Pluripotent cells in treating human disorders
Pluripotent cells have endless uses. they can be used to treat...
  • Burns and wounds (skin cells)
  • Heart damage (cardiac muscle cells)
  • Muscular dystrophy (skeletal muscle cells)
  • Type 1 diabetes (beta cells of the pancreas)
  • Parkinsons disease/multiple sclerosis/strokes/Alzheimer's disease/paralysis due to spinal injury (nerve cells)
  • Leukaemia/inherited blood diseases (blood cells)
  • Osteoperosis (bone cells)
  • Osteoarthritis (cartilage cells)
  • Macular degeneration (Retina cells of the eye)

3.8.1 Alteration of the sequence of bases in DNA can alter the structure of proteins

When DNA replicates there is a chance of gene mutation. There are 6 types of mutation we need to know...
  • Addition
    • Insertion of an extra base. This results in a frame shift meaning that most triplets and therefore amino acids will be different - unless 3 bases are added.
  • Deletion
    • This is the loss of a nucleotide. This causes a frame shift meaning most triplets and therefore amino acids will be different. The polypeptides will therefore be different and a non-functioning protein will most likely result. A deletion at the end of a sequence is likely to have less impact.
  • Substitution
    • A nucleotide is replaced with (substituted by) another nucleotide. This could...
      • Form a stop codon (very bad as polypeptide production would stop for the polypeptide being produced creating an incomplete protein)

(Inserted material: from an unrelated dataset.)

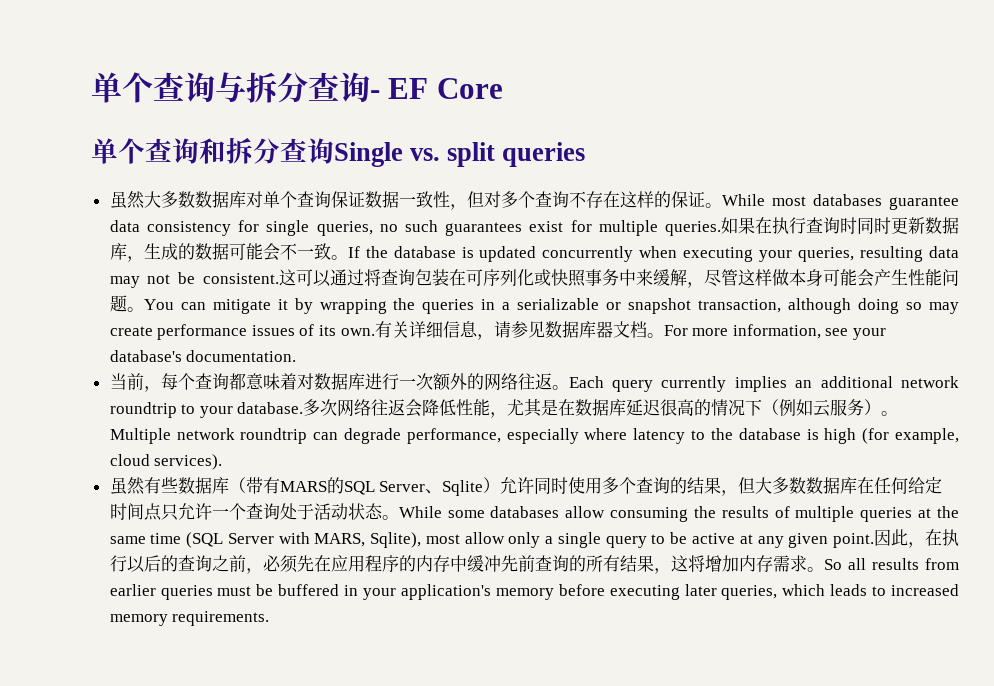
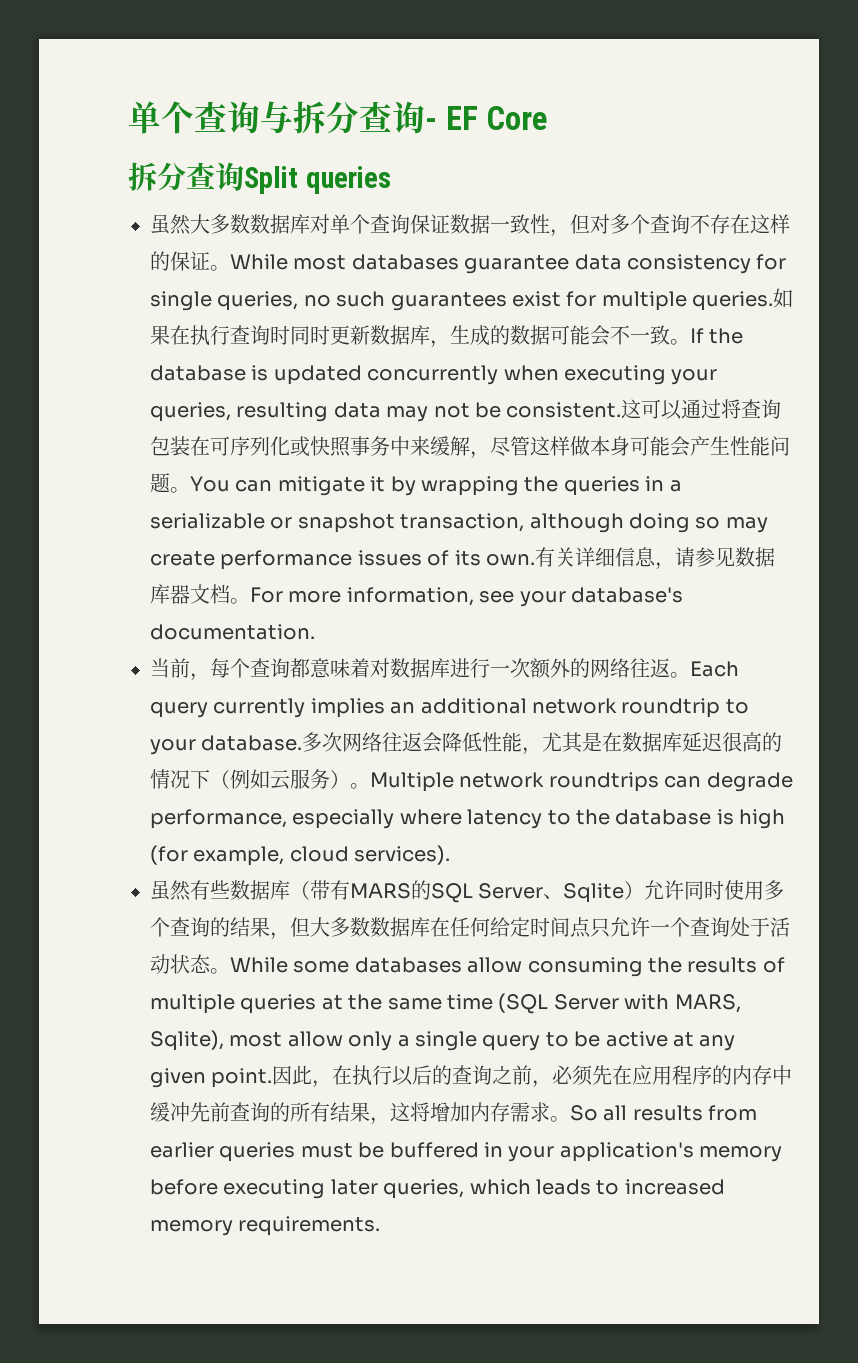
- 单个查询和拆分查询Single vs. split queries
+ 拆分查询Split queries
- Multiple network roundtrip can degrade performance, especially where latency to the database is high (for example, cloud services).
+ Multiple network roundtrips can degrade performance, especially where latency to the database is high (for example, cloud services).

      • Form a different amino acid (the protein may differ in shape and therefore not function properly. This leads to conditions such as sickle cell anaemia
      • The formation of a different codon which produces the same amino acid due to the degenerate genetic code.
  • Inversion
    • A group of bases separates from the DNA and rejoins in the same position but back-to-front
  • Duplication
    • One or more bases are duplicated. This has a similar affect to addition mutation therefore produces a frame shift
  • Translocation of bases
    • A group of bases separates from the DNA sequence on one chromosome and becomes inserted to a DNA sequence on a different chromosome. This often leads to an abnormal phenotype such as reduced fertility and development of certain cancers.
Causes of mutations
Mutations can arise spontaneously during DNA replication. This random and spontaneous occurrence can increase by outside factors known as mutagenic agents (mutagens) including:
  • Chemicals
    • For example nitrous oxide can directly alter the structure of DNA/interfere with transcription and bemnzopyrene (in tobacco smoke) can inactivate a tumour suppressor gene (TP53) leading to cancer.
  • High energy ionizing radiation
    • For example, alpha and beta particles and short length radiation such as X-rays and UV light. These can disrupt the structure of DNA.